Limiti regolamentari alla destinazione delle proprietà individuali in condominio

08 Maggio 2019

Appartiene alla categoria delle servitù atipiche la previsione contenuta in un regolamento condominiale convenzionale, comportante limiti alla destinazione delle proprietà esclusive in modo da incidere non sull'estensione ma sull'esercizio del diritto di ciascun condomino, con la conseguenza che l'opponibilità di tali limiti ai terzi acquirenti deve essere regolata...
Massima

Va ricondotta alla categoria delle servitù atipiche la previsione contenuta in un regolamento condominiale convenzionale, comportante limiti alla destinazione delle proprietà esclusive in modo da incidere non sull'estensione ma sull'esercizio del diritto di ciascun condomino. L'opponibilità dei limiti di destinazione ai terzi acquirenti deve essere regolata secondo le norme proprie delle servitù e, dunque, avendo riguardo alla trascrizione del relativo peso, mediante l'indicazione, in apposita nota distinta da quella dell'atto di acquisto, in forza della l. 27 febbraio 1985, n. 52, art. 17, comma 3, delle specifiche clausole limitative, ex art. 2659 c.c., comma 1 e 2 e art. 2665 c.c., non essendo, sufficiente il generico rinvio al regolamento condominiale. Non è atto soggetto alla trascrizione nei registri immobiliari, ai sensi dell'art. 2645 c.c., il regolamento di condominio in sé, ma solo le eventuali convenzioni costitutive di servitù che siano documentalmente inserite nel testo di esso. Ove si tratti di clausole limitative inserite nel regolamento predisposto dal costruttore venditore, originario unico proprietario dell'edificio, con le note di trascrizione del primo atto di acquisto di un'unità immobiliare ivi compresa e del vincolo reale reciproco, si determina l'opponibilità di quelle servitù, menzionandovi tutte le distinte unità immobiliari, ovvero ciascuno dei reciproci fondi, dominante e servente. All'atto dell'alienazione delle ulteriori unità immobiliari, il regolamento andrà ogni volta richiamato o allegato e dovrà eseguirsi ulteriore trascrizione per le servitù che man mano vengono ad esistenza, fino all'esaurimento del frazionamento della proprietà originariamente comune. In assenza di trascrizione, le disposizioni del regolamento, che stabiliscano i limiti alla destinazione delle proprietà esclusive, valgono soltanto nei confronti del terzo acquirente che ne prenda atto in maniera specifica nel medesimo contratto d'acquisto.

Il caso

Con atto di citazione notificato a mezzo PEC in data 2 febbraio 2018, un condominio conveniva in giudizio due società per sentirle condannare, rispettivamente come locatrice e come conduttrice, a far cessare e a cessare l'attività di centro estetico esercitata in un immobile di proprietà individuale sito in condominio, deducendo la violazione dell'art. 2 del regolamento condominiale, che vietava una siffatta destinazione d'uso.

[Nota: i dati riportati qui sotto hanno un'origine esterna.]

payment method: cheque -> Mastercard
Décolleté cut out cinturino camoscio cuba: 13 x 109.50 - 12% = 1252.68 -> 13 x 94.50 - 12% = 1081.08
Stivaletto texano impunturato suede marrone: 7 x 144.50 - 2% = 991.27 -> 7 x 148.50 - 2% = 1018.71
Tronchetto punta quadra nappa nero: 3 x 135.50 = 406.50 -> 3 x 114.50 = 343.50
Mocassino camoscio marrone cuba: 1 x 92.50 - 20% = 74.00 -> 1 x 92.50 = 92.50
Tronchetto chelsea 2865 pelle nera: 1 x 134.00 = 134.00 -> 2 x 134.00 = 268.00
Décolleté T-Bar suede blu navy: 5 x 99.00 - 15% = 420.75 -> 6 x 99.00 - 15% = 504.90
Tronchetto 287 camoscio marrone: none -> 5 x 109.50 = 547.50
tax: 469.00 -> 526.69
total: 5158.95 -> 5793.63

Si costituivano regolarmente in giudizio i convenuti, nella rispettiva qualità di proprietà locatrice e di conduttrice, chiedendo il rigetto delle domande del condominio.

Concessi i richiesti termini per il deposito delle memorie ex art. 183, comma 6, c.p.c., all'esito del deposito, ritenuta la causa matura per la adesione, il giudice rinviava per la discussione con termine per il deposito di note conclusive e all'udienza dell'8 febbraio 2019, dopo la discussione, la causa veniva decisa.

La questione

In assenza di divieti contenuti nel regolamento contrattuale, la destinazione delle unità immobiliari può essere liberamente decisa dal condomino, con i limiti di cui all'art. 1122 c.c., come riformato dalla l. n. 220/2012, nel senso che «nell'unità immobiliare di sua proprietà, ovvero nelle parti normalmente destinate all'uso comune, che siano state attribuite in proprietà esclusiva o destinate all'uso individuale, il condomino non può eseguire opere che rechino danno alle parti comuni, ovvero determinino pregiudizio alla stabilità, alla sicurezza e al decoro architettonico. In ogni caso, è data preventiva notizia all'amministratore che riferisce all'assemblea».

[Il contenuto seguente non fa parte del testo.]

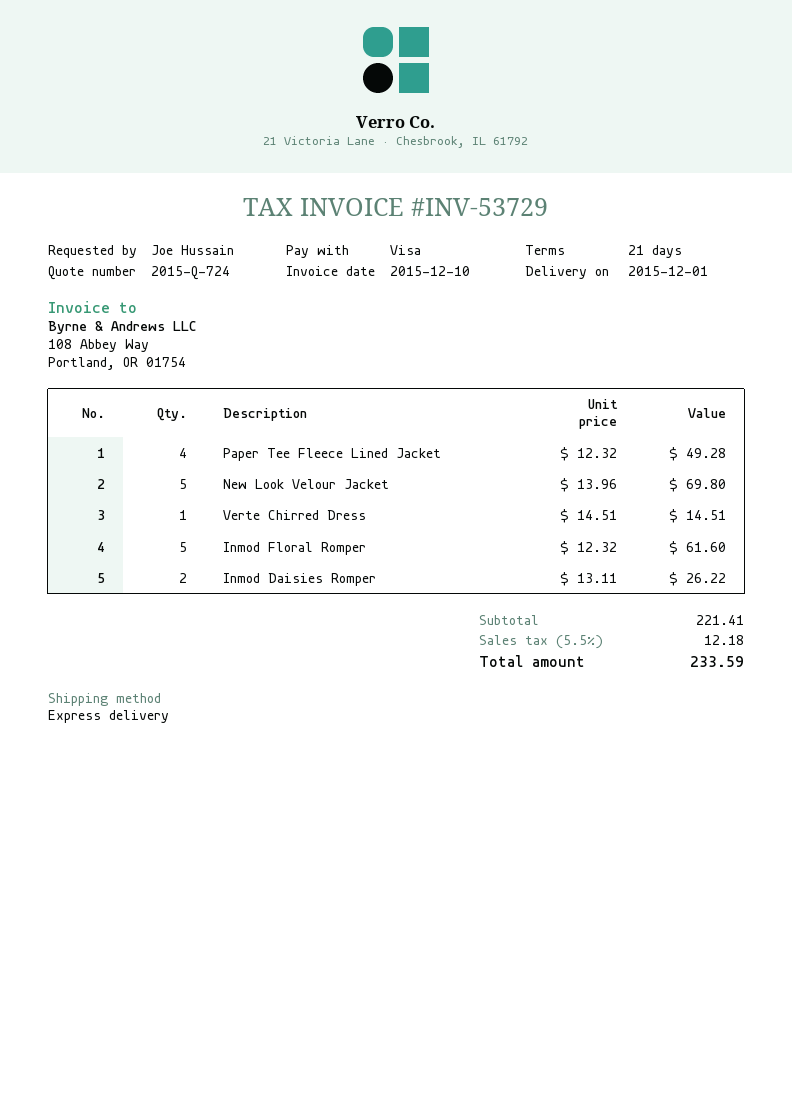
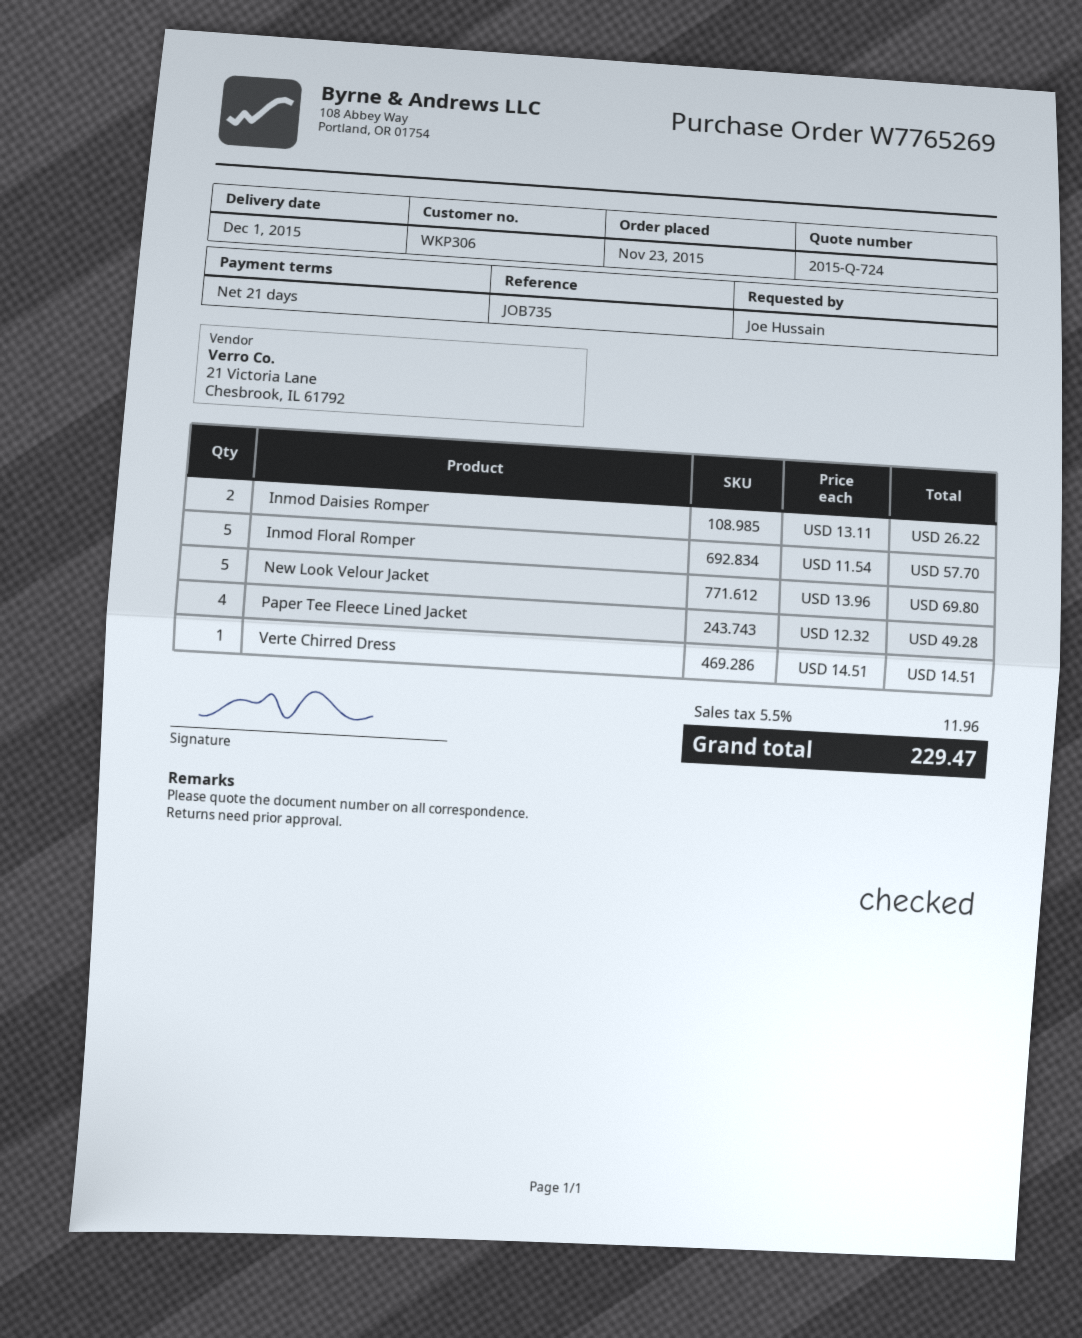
Inmod Floral Romper: 5 x 12.32 = 61.60 -> 5 x 11.54 = 57.70
tax: 5.5% = 12.18 -> 5.5% = 11.96
total: 233.59 -> 229.47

Il novellato art. 1122 c.c. non ha stravolto la disciplina previgente, in tema di uso della proprietà esclusiva e di cambio di destinazione d'uso della proprietà esclusiva. Conseguentemente, anche nel regime del vigente art. 1122 c.c., i divieti e i limiti di destinazione delle proprietà esclusive possono essere formulati nei regolamenti mediante elencazione delle attività vietate o mediante riferimento ai pregiudizi che si intendono evitare. In quest'ultimo caso, tali limiti e divieti devono risultare da espressioni incontrovertibilmente rivelatrici di un intento chiaro non suscettibile di dare luogo a incertezze. Fermo restando che, in materia, non può disporre né il regolamento assembleare, né una delibera assembleare adottata in base al principio maggioritario.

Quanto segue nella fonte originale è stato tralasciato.